When we first took a look at the big rocky penis in front of Bay of the Vierges I’ve never thought I could like a penis before.
Fatu Hiva was there, it seems that Spielberg was inspired from some of these places when he realized Jurassic Park. We really made the Pacific crossing.
So many times in the past, I was wandering and dreaming to make long distance sailing, long for me meant crossing the Adriatic sea, or going from Tuscany to Sardinia. Now I’m here, standing in front of the people of the Pacific Ocean, learning from their kindness, listening at their story reported on their tattoos. What I always saw in pictures or just imagined that was in that way, now is right in front of me. They really have a canoe with a little side hull to keep a better balance. It’s very rare to meet someone here without a big tattoo all over his body. They are relax. Life is incredible. It is like if being far away from any other place on earth protected them from any sort of occidental (or oriental from them) madness. Big 4x4 riding on the street at 25 km/h , we could hijack any time of the day for nearly any destination on the islands. When we go to the supermarket the owner is always offering to take us back to the boat with our shopping bags and if we forget something at someone’s home after he invited us to see his sculpture and take some fruits from his garden, we can go back anytime even if he’s not there anymore….doors are always open and no one reason to be worry about crime. The only thing that disappointed me, after reading the book of Jacques Brel and the story of the painter Gauguin, was coming in this places where we were all expecting to find some Vahiné (girls of the islands) dancing on the beach and ready to welcome every sailor with sweet love. Darwin could be impressed by the evolution of the girl on these islands. The first Vahiné I saw from the dinghy while I was approaching the dock, I nearly dropped a rope close by thinking she was a boe where I could tide the boat. From our walks on the island we were all reporting the same things. Capitan Jack, Doc Phil And I were three men holding a big pot of broken dreams and smashed illusions. The only one of us that was really happy was our little princess Alice. She found the nirvana!! If the majority of the girls are obese, practically all the guys are perfect bulls with body like a rugby player and a touch of wild jungle man. Tattoo all over the body, with angry faces but a nice character.

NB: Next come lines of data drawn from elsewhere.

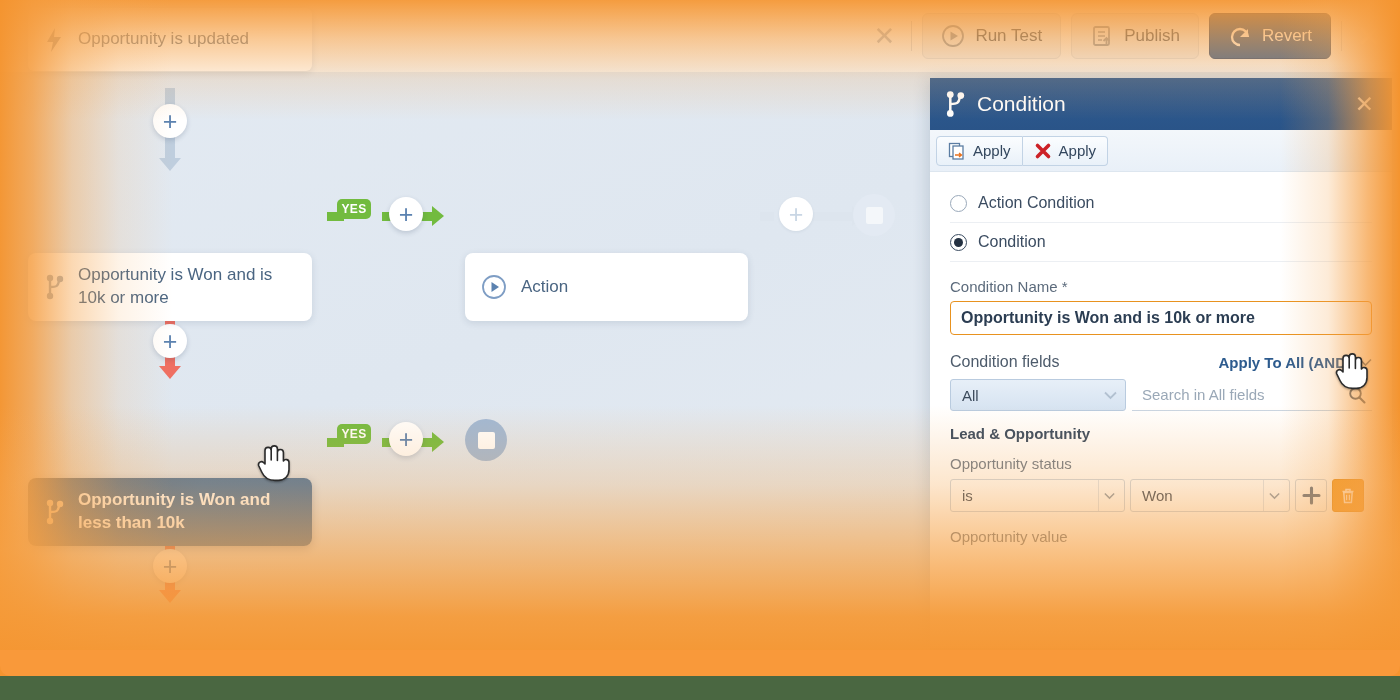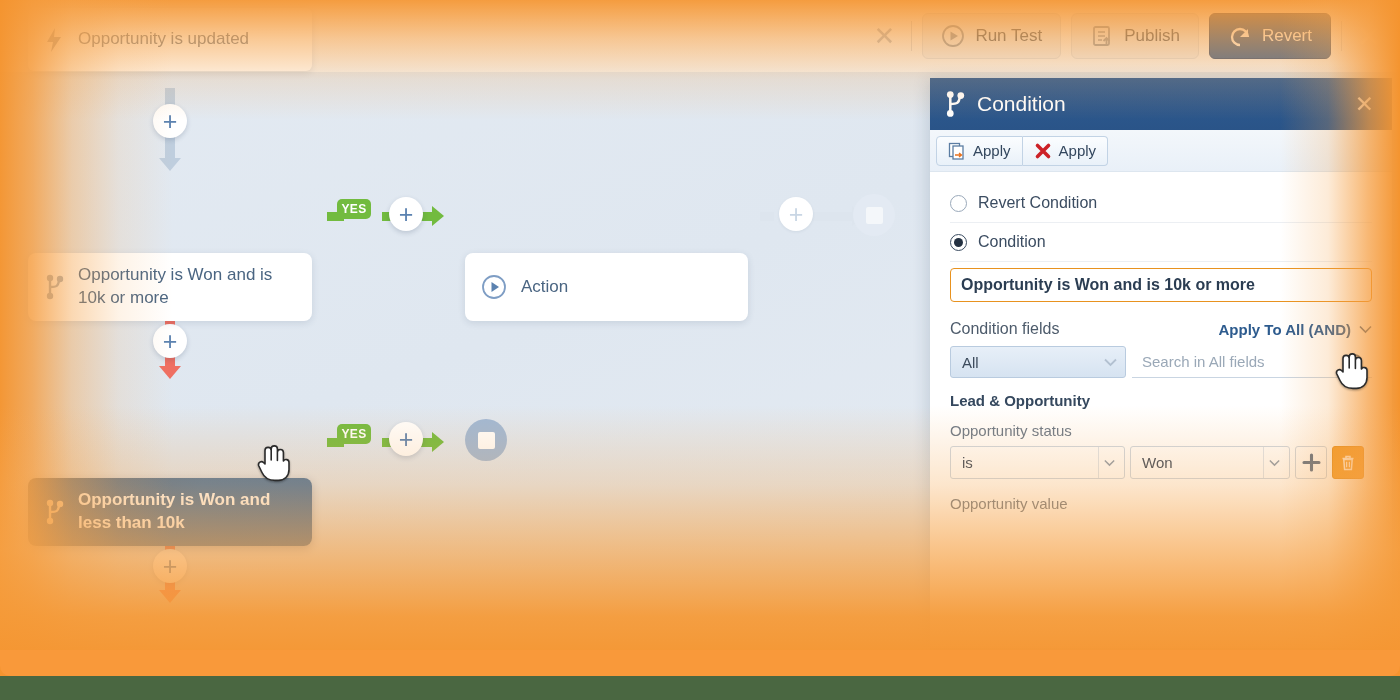--- a/index.html
+++ b/index.html
@@ -591,29 +591,30 @@
             </svg>
           </span>
           <span>Apply</span>
         </div>
       </div>
 
       <div class="panel-body">
 
         <div class="radio-row">
           <span class="radio"></span>
-          <span>Revert Condition</span>
+          <span>Action Condition</span>
         </div>
 
         <div class="radio-row">
           <span class="radio on"></span>
           <span>Condition</span>
         </div>
 
 
+        <div class="field-label">Condition Name *</div>
         <input class="text-input" value="Opportunity is Won and is 10k or more" style="">
 
         <div class="row-between">
           <span class="label-plain">Condition fields</span>
           <span class="apply-all">
             <span>Apply To All (AND)</span>
             <span class="ico">
               <svg width="13" height="9" viewBox="0 0 13 9">
                   <path d="M1 1.5 L6.5 7 L12 1.5" stroke="#2d5b8e" stroke-width="1.6" fill="none"></path>
                 </svg>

This is only the first touch of the Archipelago.
Our plan is to stay nearly a month around here, sailing between islands with some Captain’s friends coming from Belgium and relaxing on the best spots for snorkeling during the first fifteen days while we will be waiting for them. After we (illegally) walked around Fatu Hiva, his mountains and his waterfalls, we had to go and report our entry to the French Polynesia authorities. We decided to take the shorter way to Hiva Oa, where with my big surprise we realized that as European citizens we can stay here as long as we want. Legally after 18months we should go again to the authorities and let them know we are still there…however ….nobody really cares here. For the boat it’s different…you can stay in Polynesia for maximum 3 years. So I was walking happy on the street, conscious that if one day things go wrong there is always a Paradise waiting for me ;-) Unfortunately for the non-European citizen things are different. People from USA or Canada must make an hold payment for health care and need a few documents for the visa, and if you don’t speak a little French they will charge you more for that!!! ;-)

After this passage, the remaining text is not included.